One thing that is different from the show is that the music videos are separate. If my aging memory serves me correctly, the music videos were interspersed within the half-hour show between the episodes, which gave a nice break in the show. I likened them to miniature versions of MYSTERY SCIENCE THEATER 3000 episodes, using instead music videos (back when bands made music videos) to pick apart. And what’s even more funny is that they were so right in what they said about them! Seeing them here brought back a flood of memories as I remembered these bands, most of which I have not given a thought to for over 20 years, I don’t mind that they are separated here, but it is just different.
One thing I never noticed before until now was how much a recurring foible to the boys, Mr. Anderson, looks and sounds like another of Mike Judge's iconic characters, Hank Hill from KING OF THE HILL, which started airing the same year the Beavis and Butt-Head ended. Although Hank appears to be a little taller and leaner, their voices are identical.

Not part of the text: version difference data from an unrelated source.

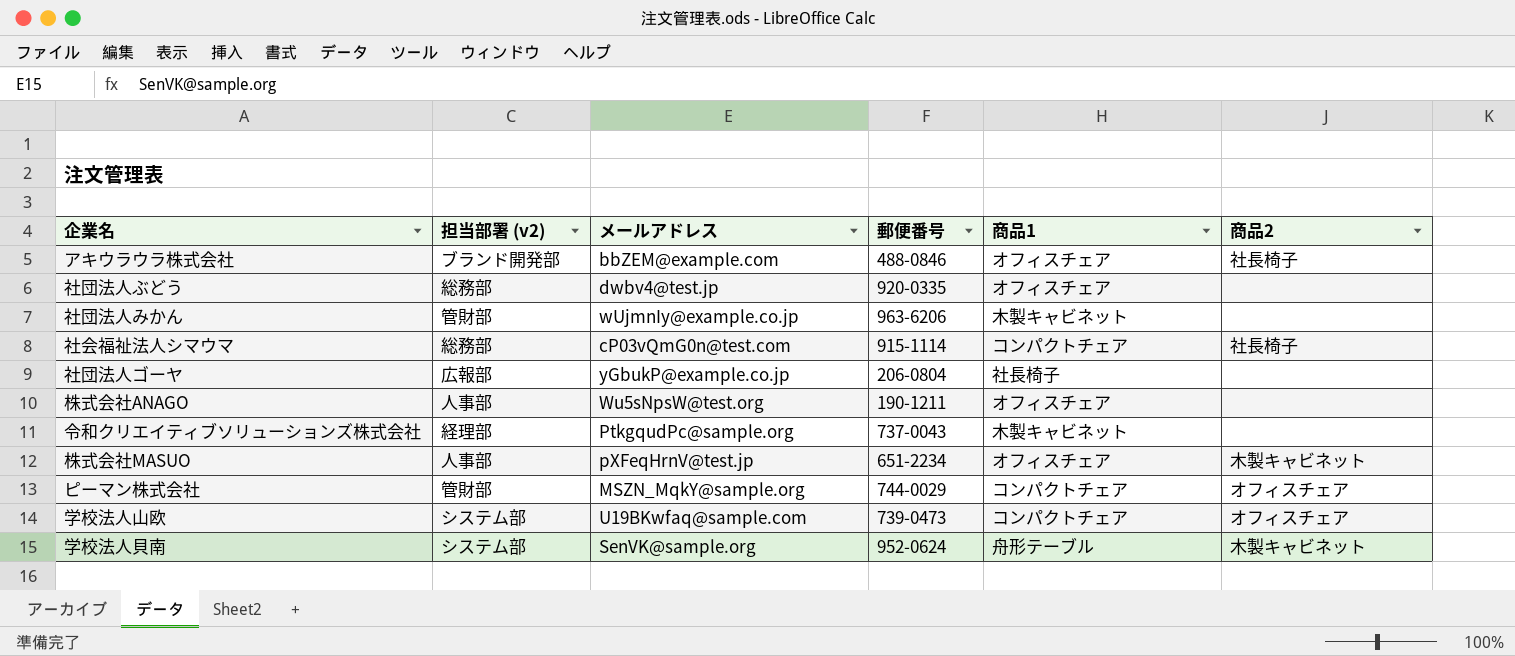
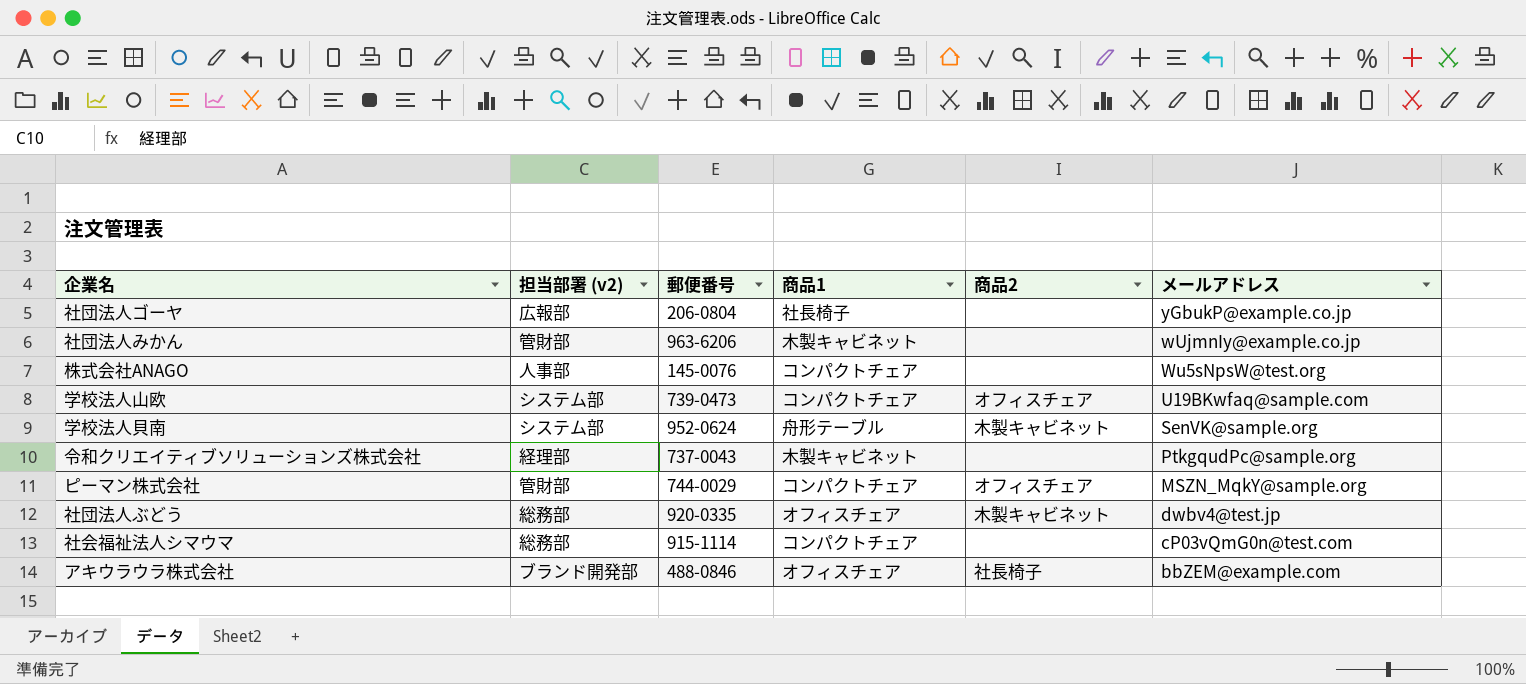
row order: none -> メールアドレス descending
column メールアドレス | position: 3 -> 6
row 株式会社MASUO: 人事部 | pXFeqHrnV@test.jp | 651-2234 | オフィスチェア | 木製キャビネット -> none
株式会社ANAGO | 郵便番号: 190-1211 -> 145-0076
株式会社ANAGO | 商品1: オフィスチェア -> コンパクトチェア
社団法人ぶどう | 商品2: none -> 木製キャビネット
社会福祉法人シマウマ | 商品2: 社長椅子 -> none

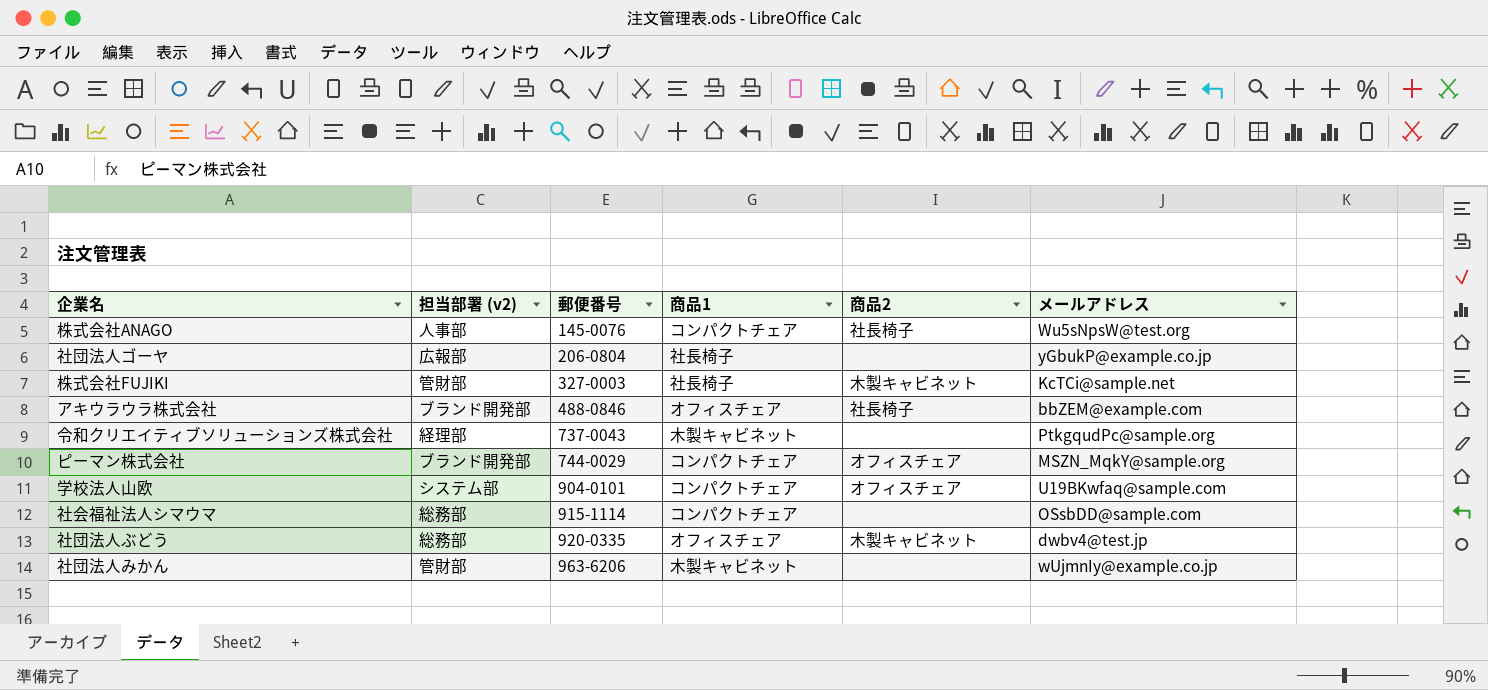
row order: メールアドレス descending -> 郵便番号 ascending
row 学校法人貝南: システム部 | 952-0624 | 舟形テーブル | 木製キャビネット | SenVK@sample.org -> none
株式会社ANAGO | 商品2: none -> 社長椅子
row 株式会社FUJIKI: none -> 管財部 | 327-0003 | 社長椅子 | 木製キャビネット | KcTCi@sample.net
ピーマン株式会社 | 担当部署 (v2): 管財部 -> ブランド開発部
学校法人山欧 | 郵便番号: 739-0473 -> 904-0101
社会福祉法人シマウマ | メールアドレス: cP03vQmG0n@test.com -> OSsbDD@sample.com

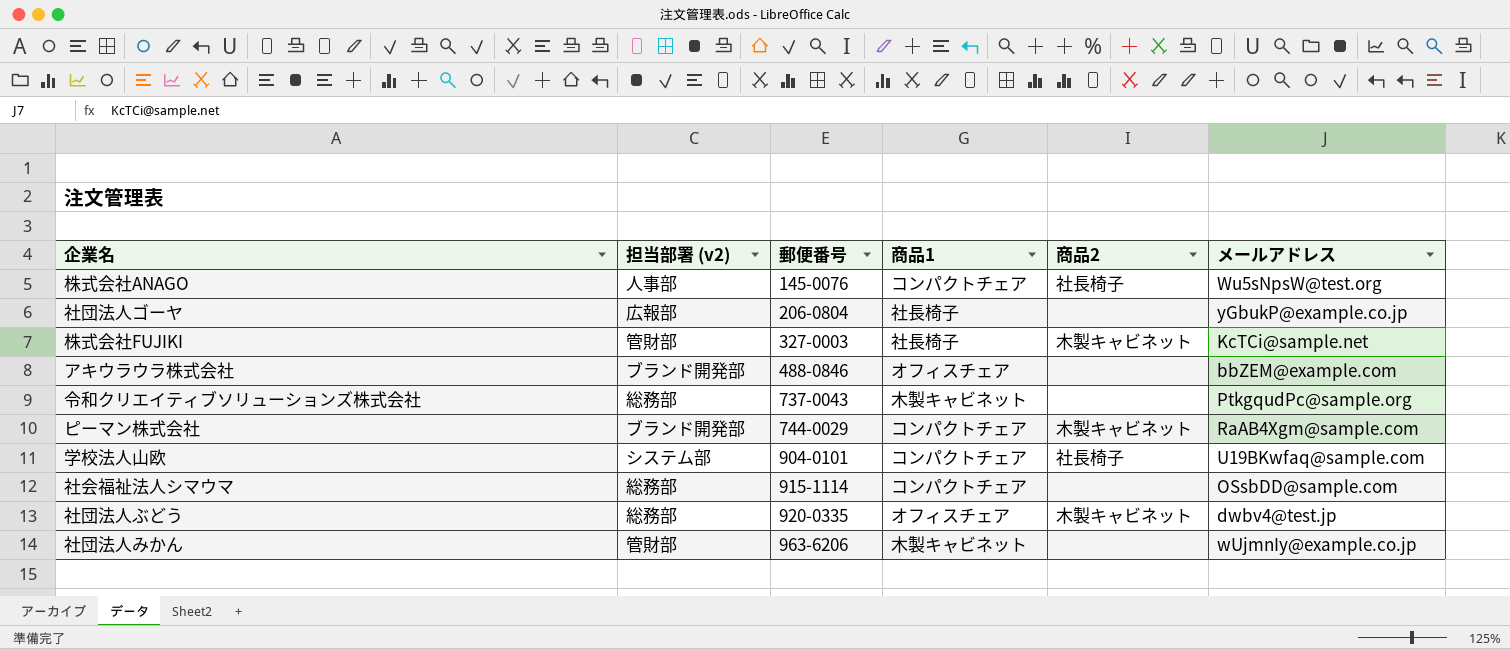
アキウラウラ株式会社 | 商品2: 社長椅子 -> none
令和クリエイティブソリューションズ株式会社 | 担当部署 (v2): 経理部 -> 総務部
ピーマン株式会社 | 商品2: オフィスチェア -> 木製キャビネット
ピーマン株式会社 | メールアドレス: MSZN_MqkY@sample.org -> RaAB4Xgm@sample.com
学校法人山欧 | 商品2: オフィスチェア -> 社長椅子

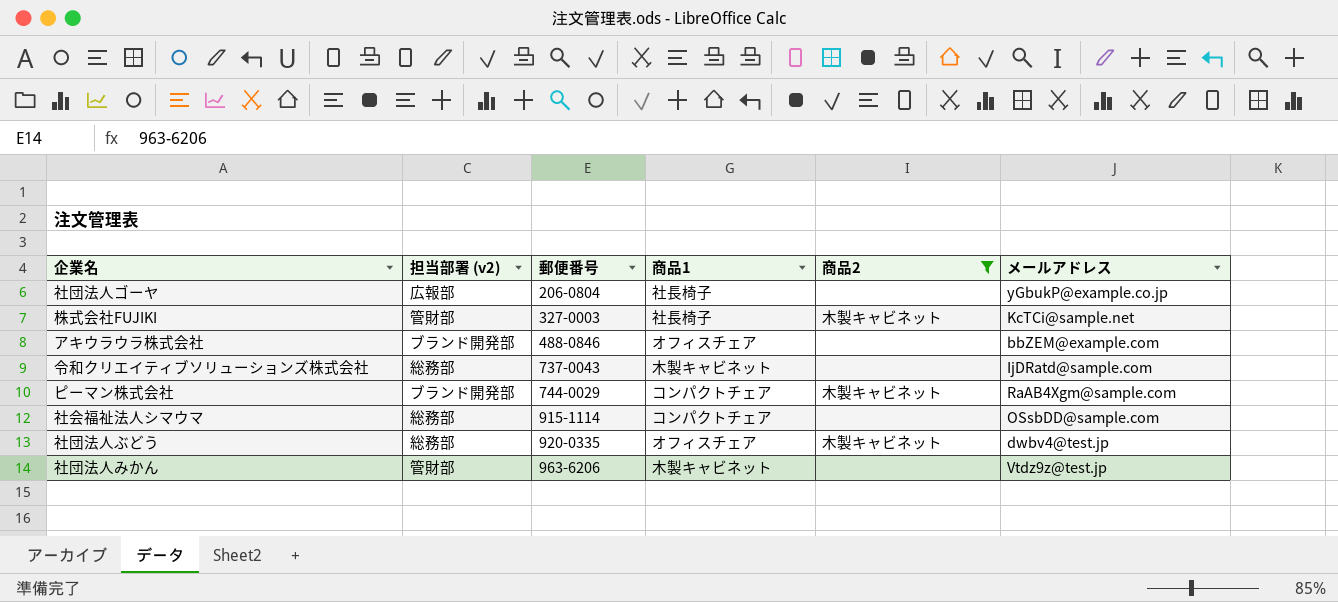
filter: none -> 商品2 != 社長椅子
令和クリエイティブソリューションズ株式会社 | メールアドレス: PtkgqudPc@sample.org -> IjDRatd@sample.com
社団法人みかん | メールアドレス: wUjmnIy@example.co.jp -> Vtdz9z@test.jp

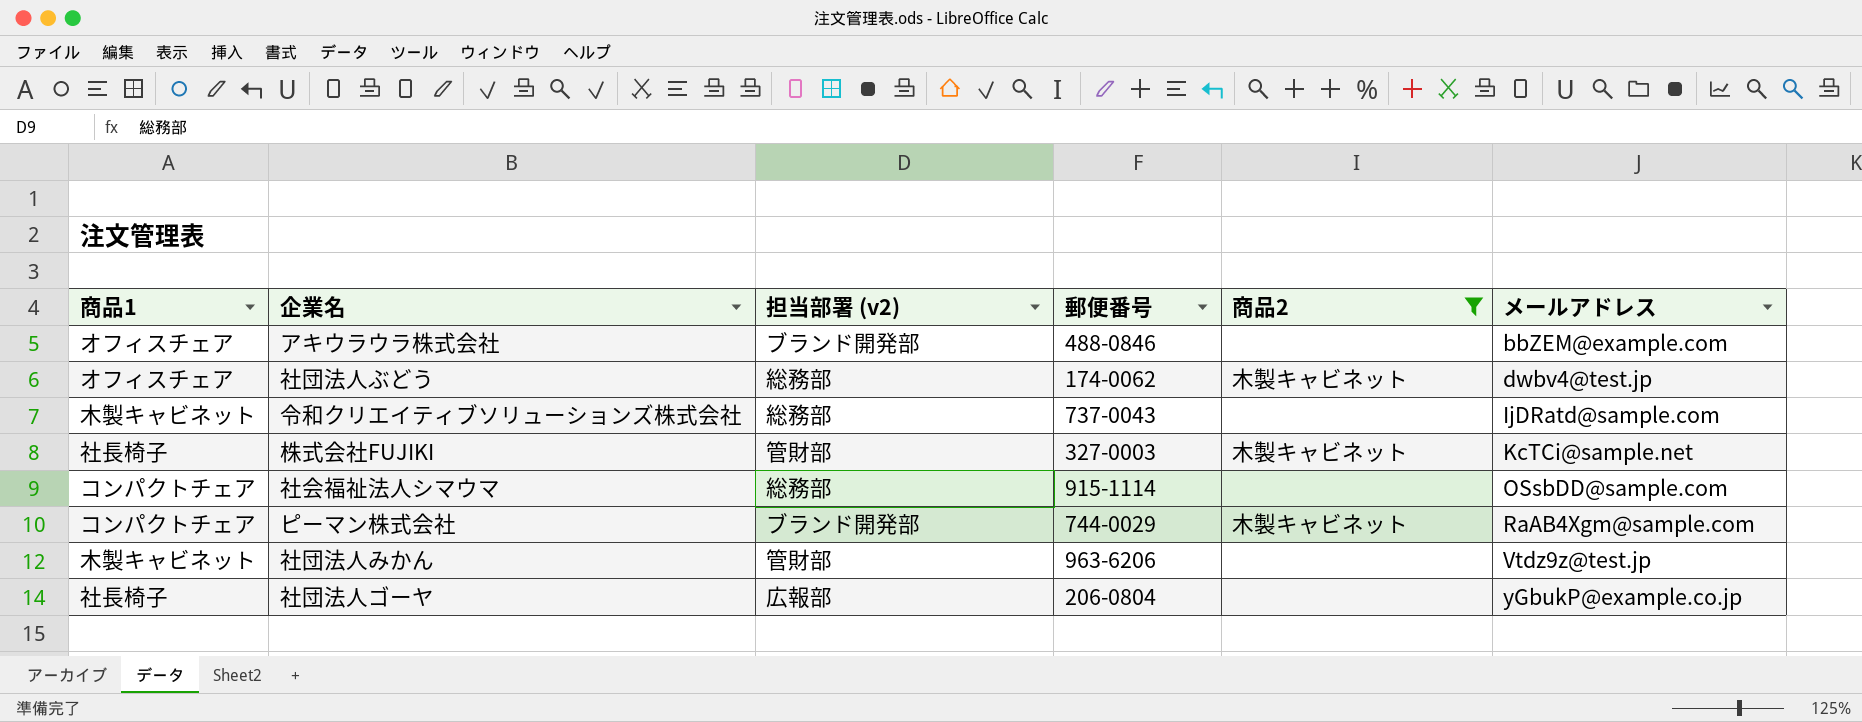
row order: 郵便番号 ascending -> メールアドレス ascending
column 商品1 | position: 4 -> 1
社団法人ぶどう | 郵便番号: 920-0335 -> 174-0062

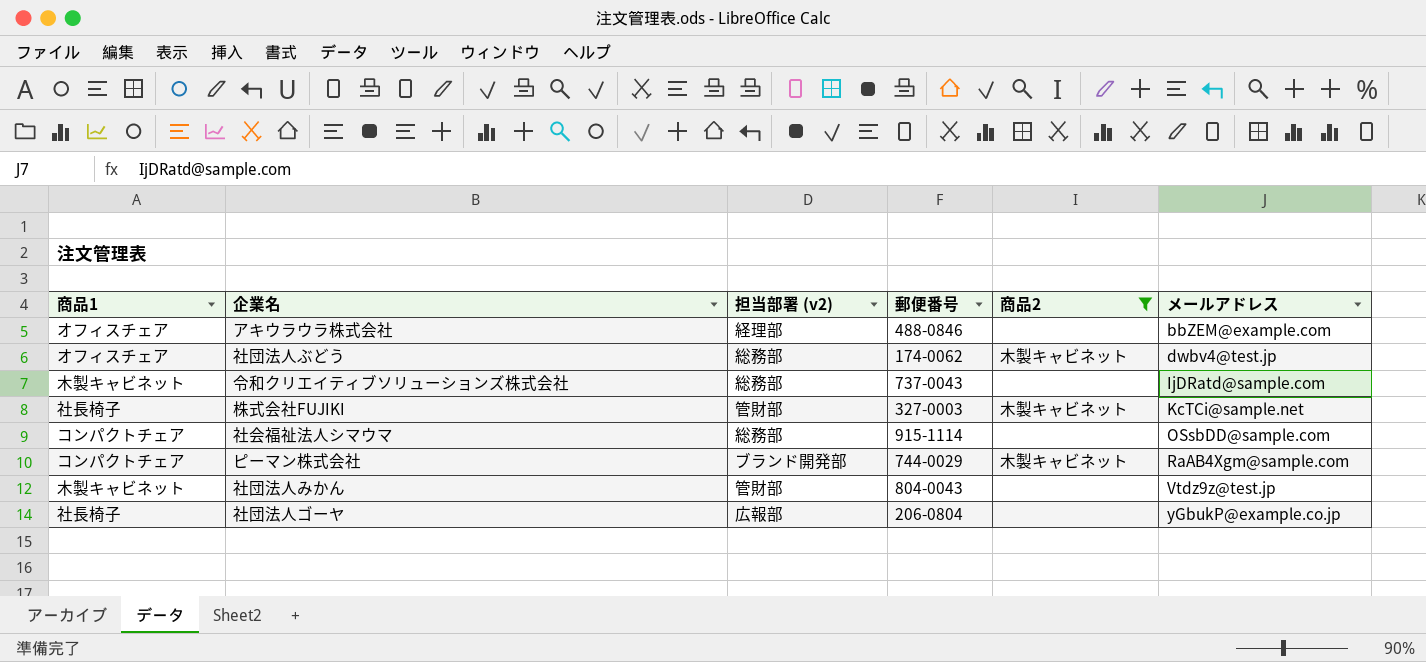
アキウラウラ株式会社 | 担当部署 (v2): ブランド開発部 -> 経理部
社団法人みかん | 郵便番号: 963-6206 -> 804-0043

This set brought me down memory lane and helped me realize just how much the boy’s affected not only my speech but my thought patterns as well! There is a recreational game here in the Midwest called “Cornhole,” and all that keeps running through my head whenever I hear it called that is, “Heh-heh... he said 'cornhole.'” Which in turn instantly reminds me of Beavis when he pulls his t-shirt neck hole up to the top of his head and called himself “The Great Cornholio.”
There is just too much in this set to list here, but rest assured if you are a B and B fan (as I admittedly am) there is nothing to disappoint here, and everything to make you glad you bought it. I mean--are you ready for this?--there are over 1041 minutes of Beavis and Butt-Head in this set! That’s over 17 hours!
Now, with that, I will say don’t try and binge watch it, because one thing I noticed was that after watching the jitteriness of the cartoon and all the heh-heh’s, I found myself a bit jittery, as well as eye weary. But if you own the set, what’s the rush? Sit back and enjoy a little bit each night.
Mike Judge broke the mold with these boys. The things he they got them into both on purpose and by happenstance, and the people they irritated on a regular basis, from their nerdy “Winger” t-shirt wearing neighbor Stewart, the on-the-edge-of-a-nervous breakdown Highland High school Principle Mr. McVicker, and the tree-hugger teacher Mr. Van Driessen, to the drill sergeant-like Gym Coach Bradley Buzzcut and Daria ("Diarrhea...heh-heh") Morgendorffer, the cast of characters became the stuff of TV legend!
If you have kids that have never seen them, but have heard of them and are old enough to “get it” ( I can’t believe that parental warning on the box; there is worse shown and said on network TV these days, so you be the judge, not the box) and you don’t mind the dated-ness of some of the music references, this set would be great fun for the whole family to watch. And who knows, maybe they’ll come back for a third go at it--but maybe on a channel that is more relevant these days than MTV.
So, in my best Beavis voice, I will say in closing: ”Heh-Heh. This is cool. You have to get this, otherwise you’re a dumb-ass. Dumb-ass. Heh-heh-heh!”